Optimized popcnt with AVX2

Jul 11, 2024

How does one count the number of set bits in a register? Well, by using POPCNT for a 64 bit register according to intrinsics cheatsheet. This is however limited to 64 bits, so we do not have a straightforward way of counting the set bits in a YMM register.

A quick glance through the Intel manual lists a family of _mm256_popcnt_epi* instructions. However, these are shipped as a part of AVX512 (the CPU feature flags AVX512_BITALG and AVX512VPOPCNTDQ), and my CPU is too old to support them.

Literature

Obviously someone had thought of this exact problem before! Faster Population Counts using AVX2 instructions describes a set of approaches and their performance characteristics. For 256 bit vectors, the Mula function is measured to be the fastest. In my macro-benchmarks, manually invoking _popcnt64 on the four components of a 256 bit vector extracted using _mm256_extract_epi64 is a little slower than Mula. To give a sense of how close they are in performance, the former takes 0.38 ins/op and the latter takes 0.56 ins/op. This translates to a 6% drop in ops/second in this macro-benchmark.

AVX2 Mula

Having picked the AVX2 version of the Mula function, let's look into how it works. The following implementation is reproduced from the paper.
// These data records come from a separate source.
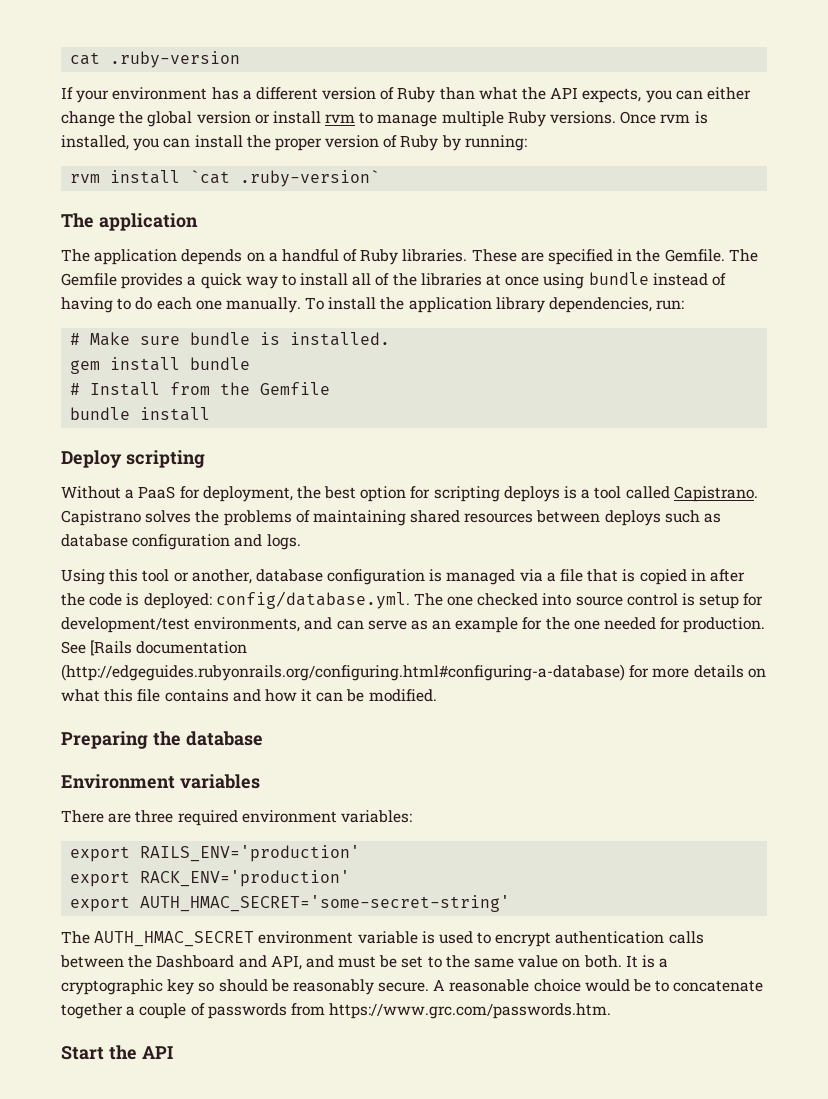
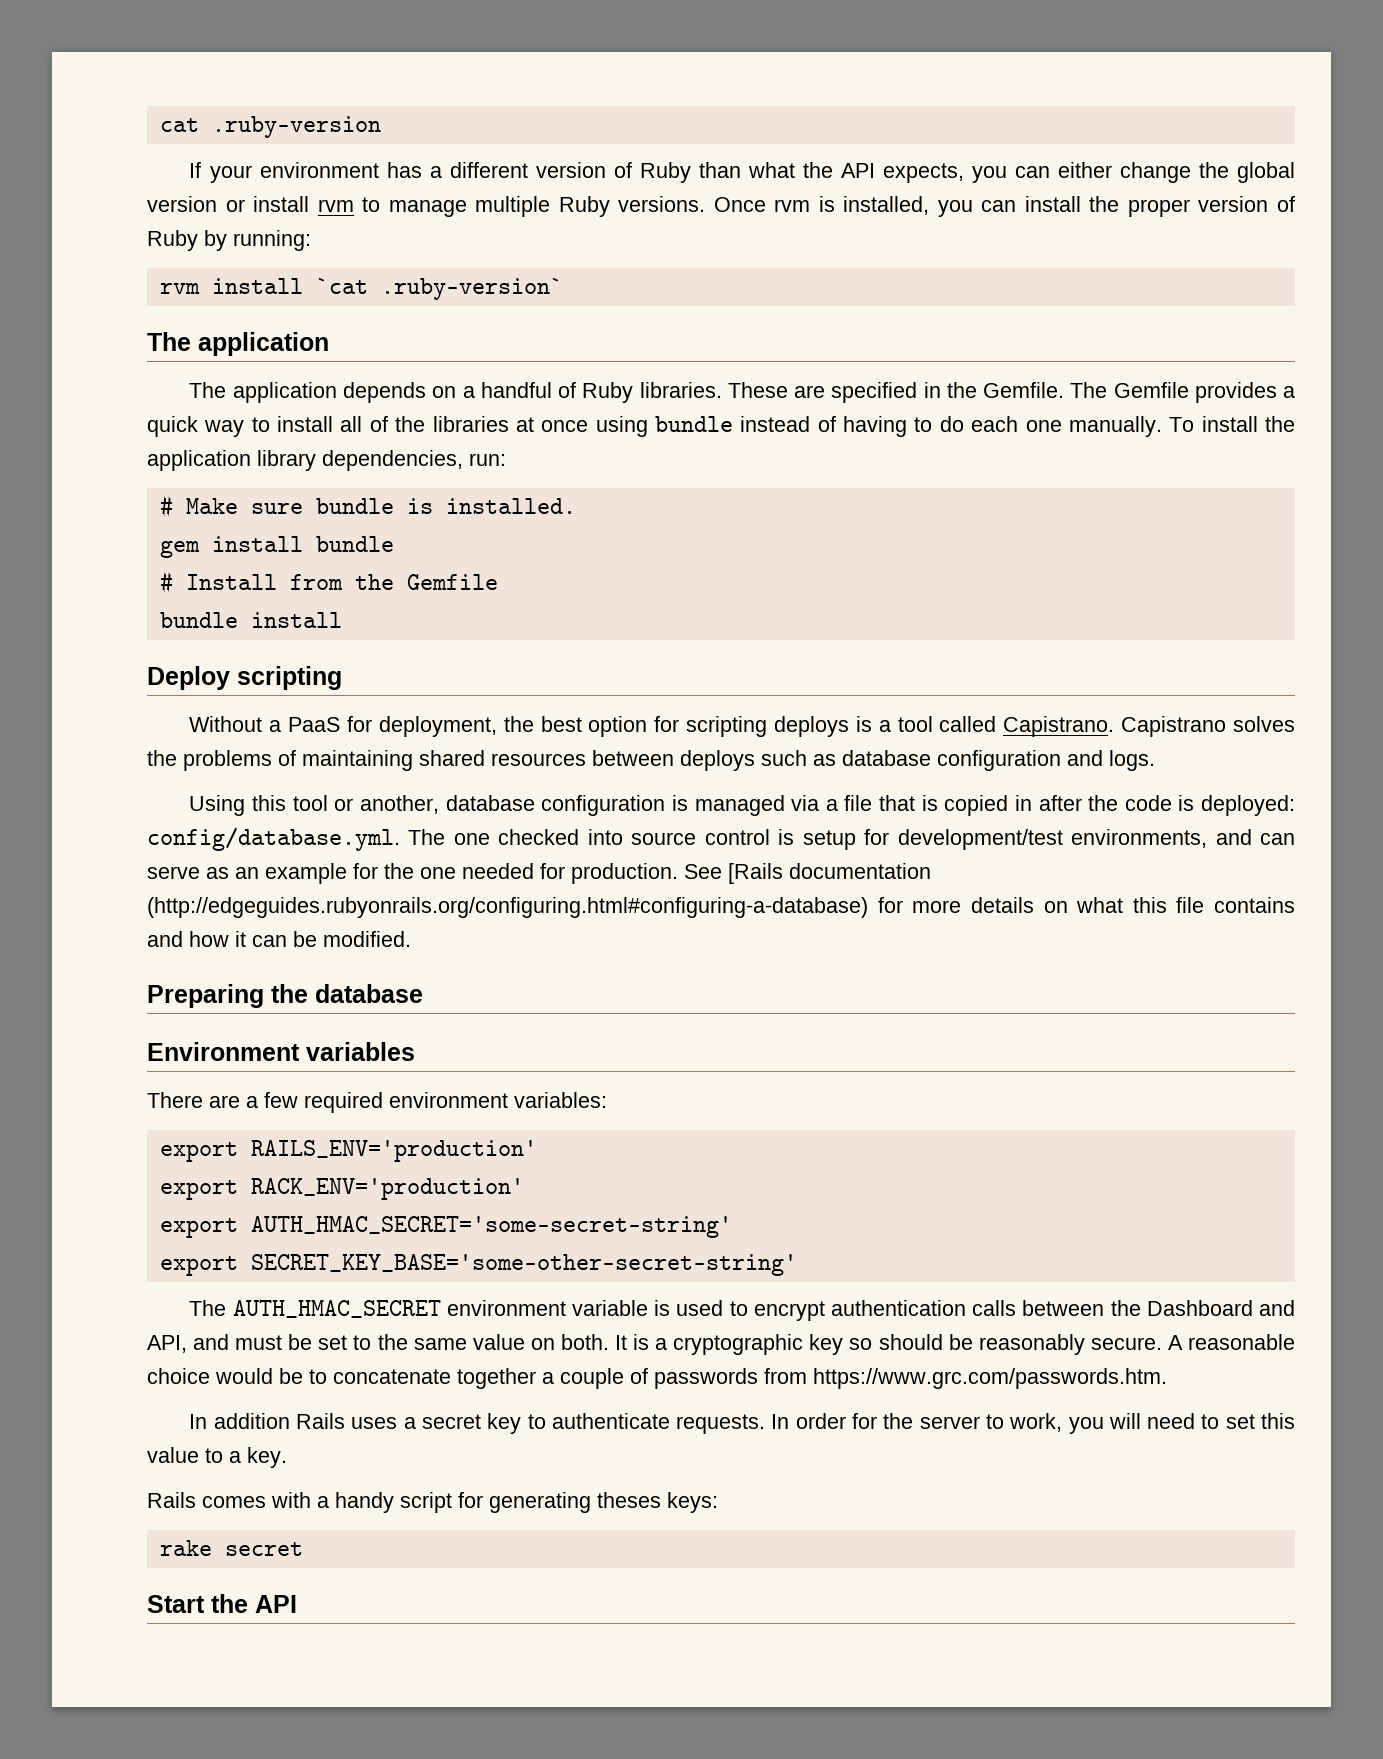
[135,810,174,823] three -> [246,1092,298,1108] a few
(511, 903) none -> [159,1254,797,1276] // export SECRET_KEY_BASE='some-other-secret-string'
(612, 1011) none -> [189,1413,1295,1434] [147,1447,287,1468] [147,1492,718,1513] [159,1540,303,1556] // In addition Rails uses a secret key to authenticate requests. In order for the server to work, you will need to set this value to a key. // Rails comes with a handy script for generating theses keys: // rake secret

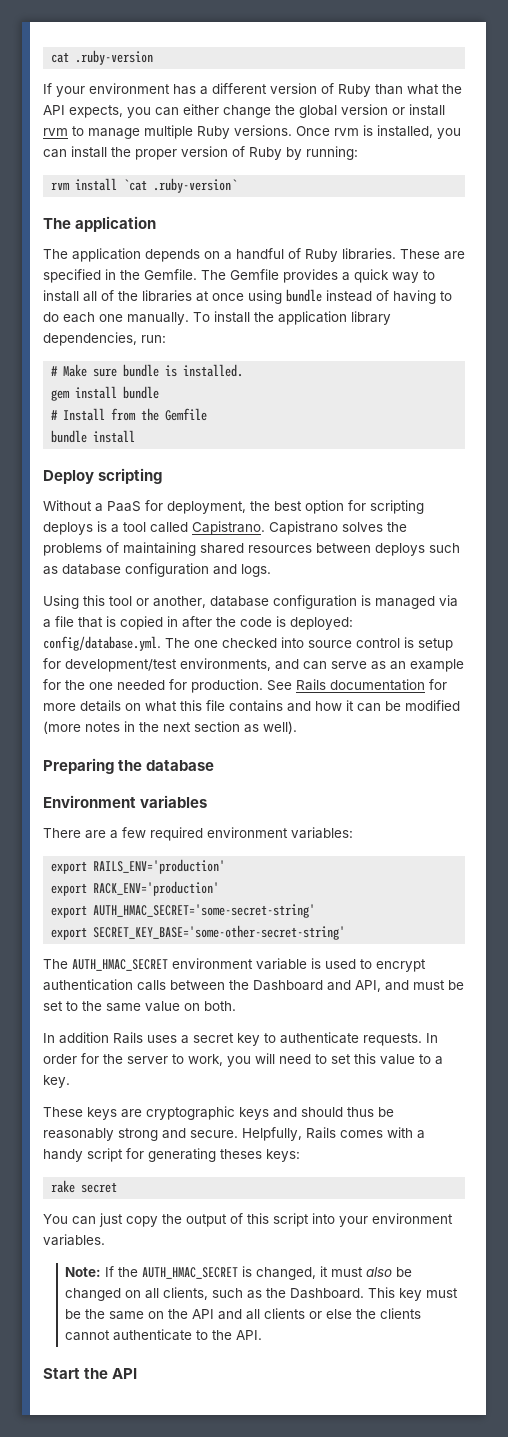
[728,863,931,884] [147,897,868,918] [Rails documentation (http://edgeguides.rubyonrails.org/configuring.html#configuring-a-database) -> [296,679,425,691] Rails documentation
[323,931,411,947] modified. -> [405,700,460,711] [43,721,297,734] modified (more notes in the next section as well).
[614,1334,1295,1355] [147,1368,1167,1389] It is a cryptographic key so should be reasonably secure. A reasonable choice would be to concatenate together a couple of passwords from https://www.grc.com/passwords.htm. -> (236, 1006) none
(287, 1457) none -> [43,1106,394,1120] [43,1127,302,1141] These keys are cryptographic keys and should thus be reasonably strong and secure. Helpfully,
(303, 1549) none -> [43,1213,453,1227] [43,1234,105,1246] [65,1266,413,1280] [65,1287,459,1301] [65,1308,422,1320] [65,1329,263,1341] // You can just copy the output of this script into your environment variables. // Note: If the AUTH_HMAC_SECRET is changed, it must also be changed on all clients, such as the Dashboard. This key must be the same on the API and all clients or else the clients cannot authenticate to the API.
__m256i count(__m256i v) {
    __m256i lookup = _mm256_setr_epi8(0, 1, 1, 2, 1, 2, 2, 3,
                                      1, 2, 2, 3, 2, 3, 3, 4,
                                      0, 1, 1, 2, 1, 2, 2, 3,
                                      1, 2, 2, 3, 2, 3, 3, 4);
    __m256i low_mask = _mm256_set1_epi8(0x0f);
    __m256i lo = _mm256_and_si256(v, low_mask);
    __m256i hi = _mm256_and_si256(_mm256_srli_epi32(v, 4), low_mask);
    __m256i popcnt1 = _mm256_shuffle_epi8(lookup, lo);
    __m256i popcnt2 = _mm256_shuffle_epi8(lookup, hi);
    __m256i total = _mm256_add_epi8(popcnt1, popcnt2);

    return _mm256_sad_epu8(total, _mm256_setzero_si256());
}

How does this actually work? Let's translate it into a slightly more readable form.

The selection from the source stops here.